A bean bag is simply a bag that is filled with beans or other similar materials and sealed similar to bean bag chairs. There are many different sizes and types of bean bags, and many different uses for them. While many of these uses of bean bags are for recreational purposes, there are also bean bags that are designed for more practical purposes.
The material that a particular bean bag is constructed of will vary depending on its use. The outer "shell" can be made of fabric, leather, knitted material and more. Despite the name, bean bags are usually not actually filled with beans, or in some cases, dried peas or millet. Rather, they are usually filled with man made materials such as polystyrene beads or ground Styrofoam&trade.
The most popular use of a bean bag is as a bean bag chair. This type of chair is usually made of leather or vinyl, but can also be made of nylon, cotton, polyester, or fur-like material. The nature of the bean bag chair allows it to contour to its user's back when he or she sits in it, but they are not necessarily very ergonomic. They became popular in the 1960s and still can be purchased at many stores today, and are usually marketed for children and young adults. Smaller versions of these can also be used as pillows.

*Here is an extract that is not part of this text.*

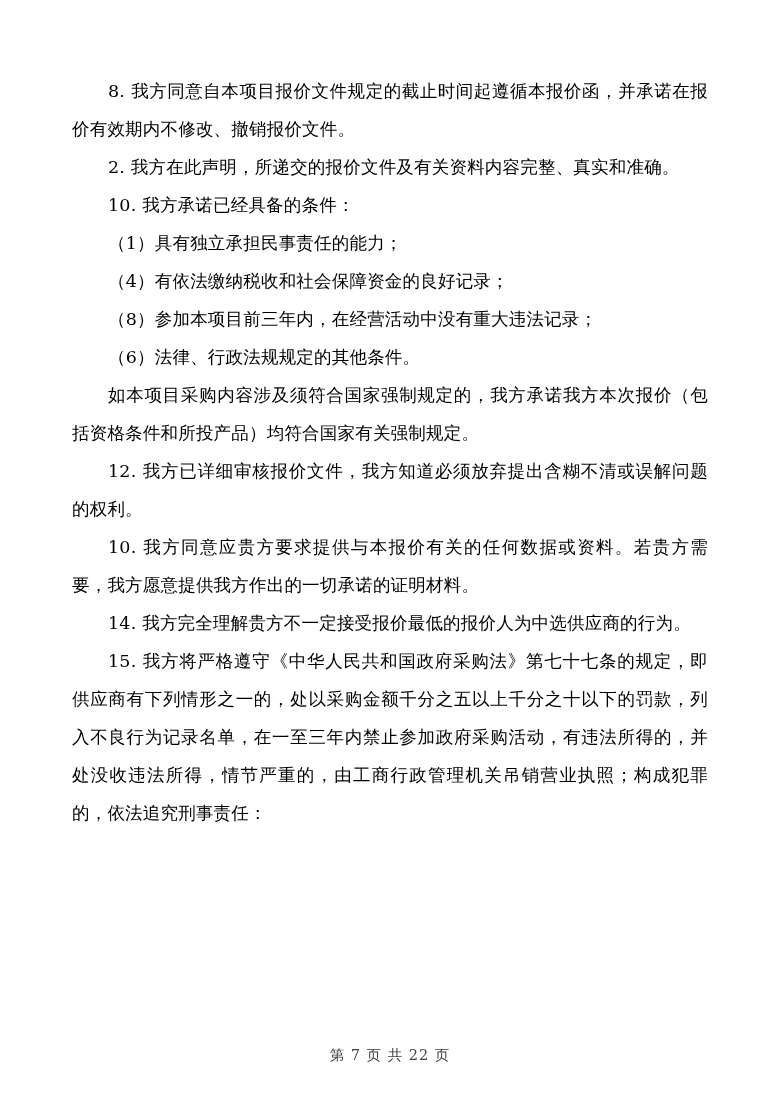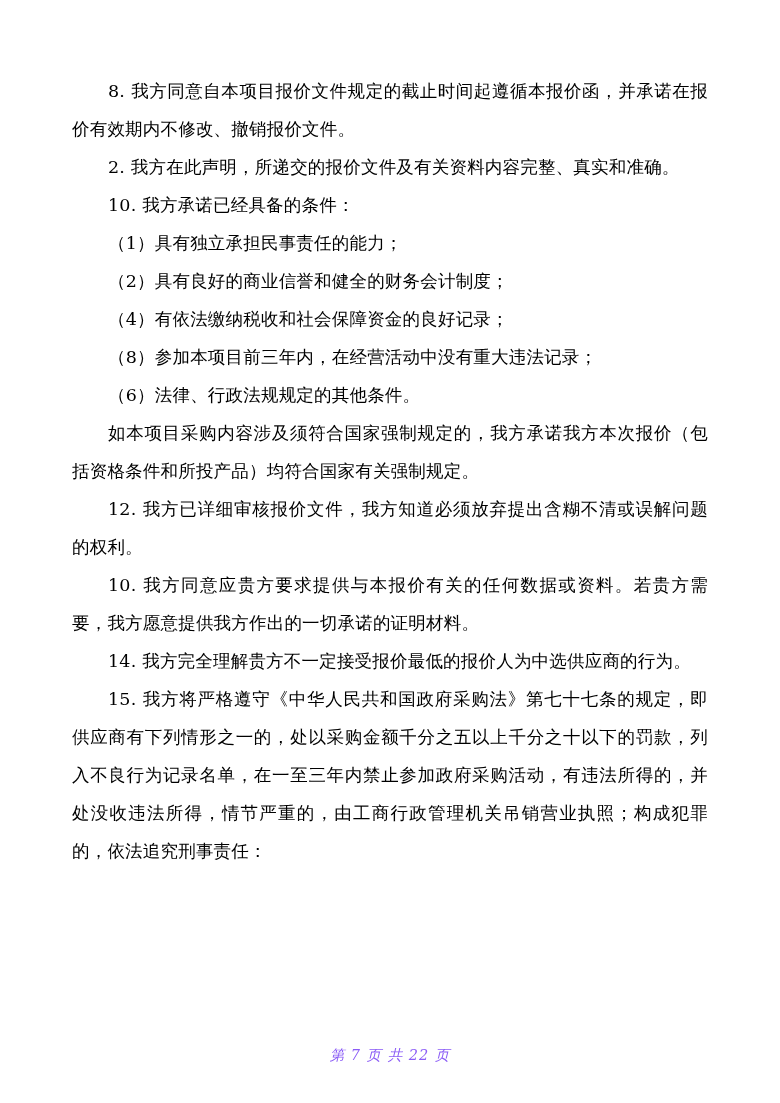"（2）具有良好的商业信誉和健全的财务会计制度；" p.para { html: <p>（2）具有良好的商业信誉和健全的财务会计制度；</p> -> none }
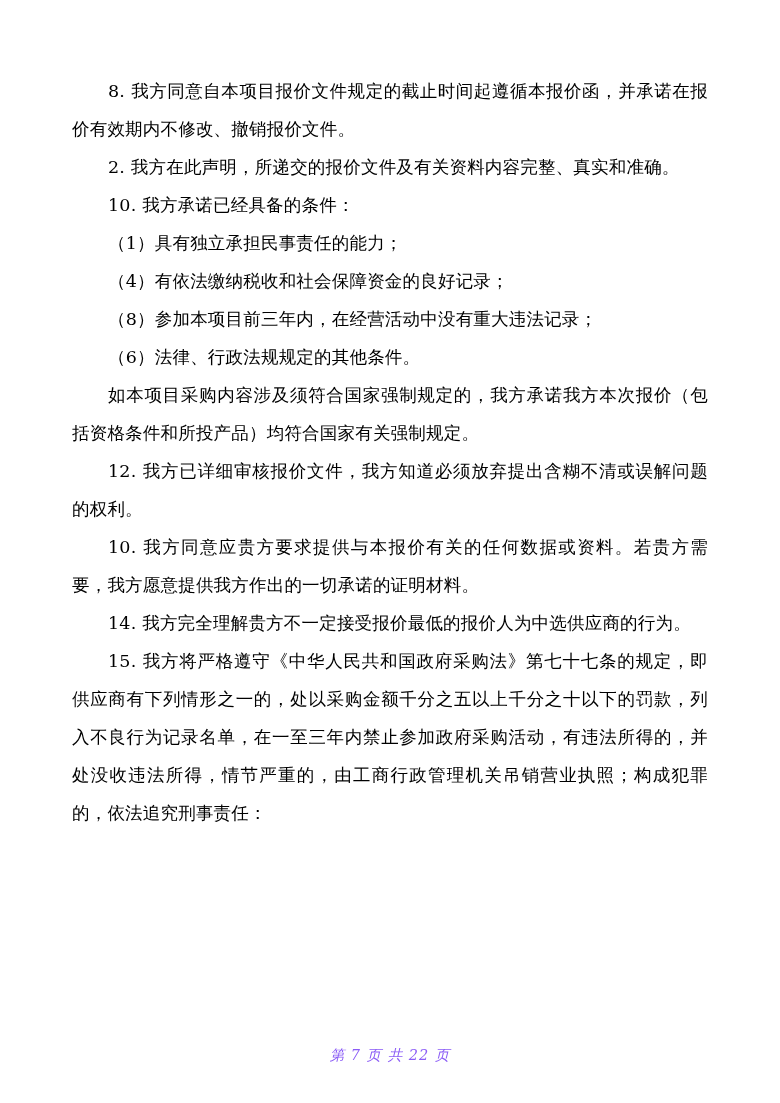"第 7 页 共 22" .footer { color: #8b5cf6 -> #404040; font-style: italic -> none }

Even smaller versions of the bean bag are used for juggling and for learning this popular activity. They can easily be caught due to their malleability and weight. They also make a sound when they hit the juggling learner's hand, which is useful for developing the necessary rhythm to be able to juggle several items at once. Similar to juggling bean bags are foot bags, which are designed to be kicked instead of thrown. In the popular pastime of foot bagging, several people gather in a circle and must use any part of their body, except the hands, to keep the foot bag in the air while performing unique tricks in the process.
There are also a few practical uses for bean bags. Small ones are popular for use in photography as a stand to rest the camera on for shots where it is easier than using a tripod. Bean bags are also often used as a weighted base to rest items such as cell phones or ashtrays, and can be very useful in a moving vehicle. There are even some weapons that fire bean bags as an alternative to deadly weapons for use in crowd control.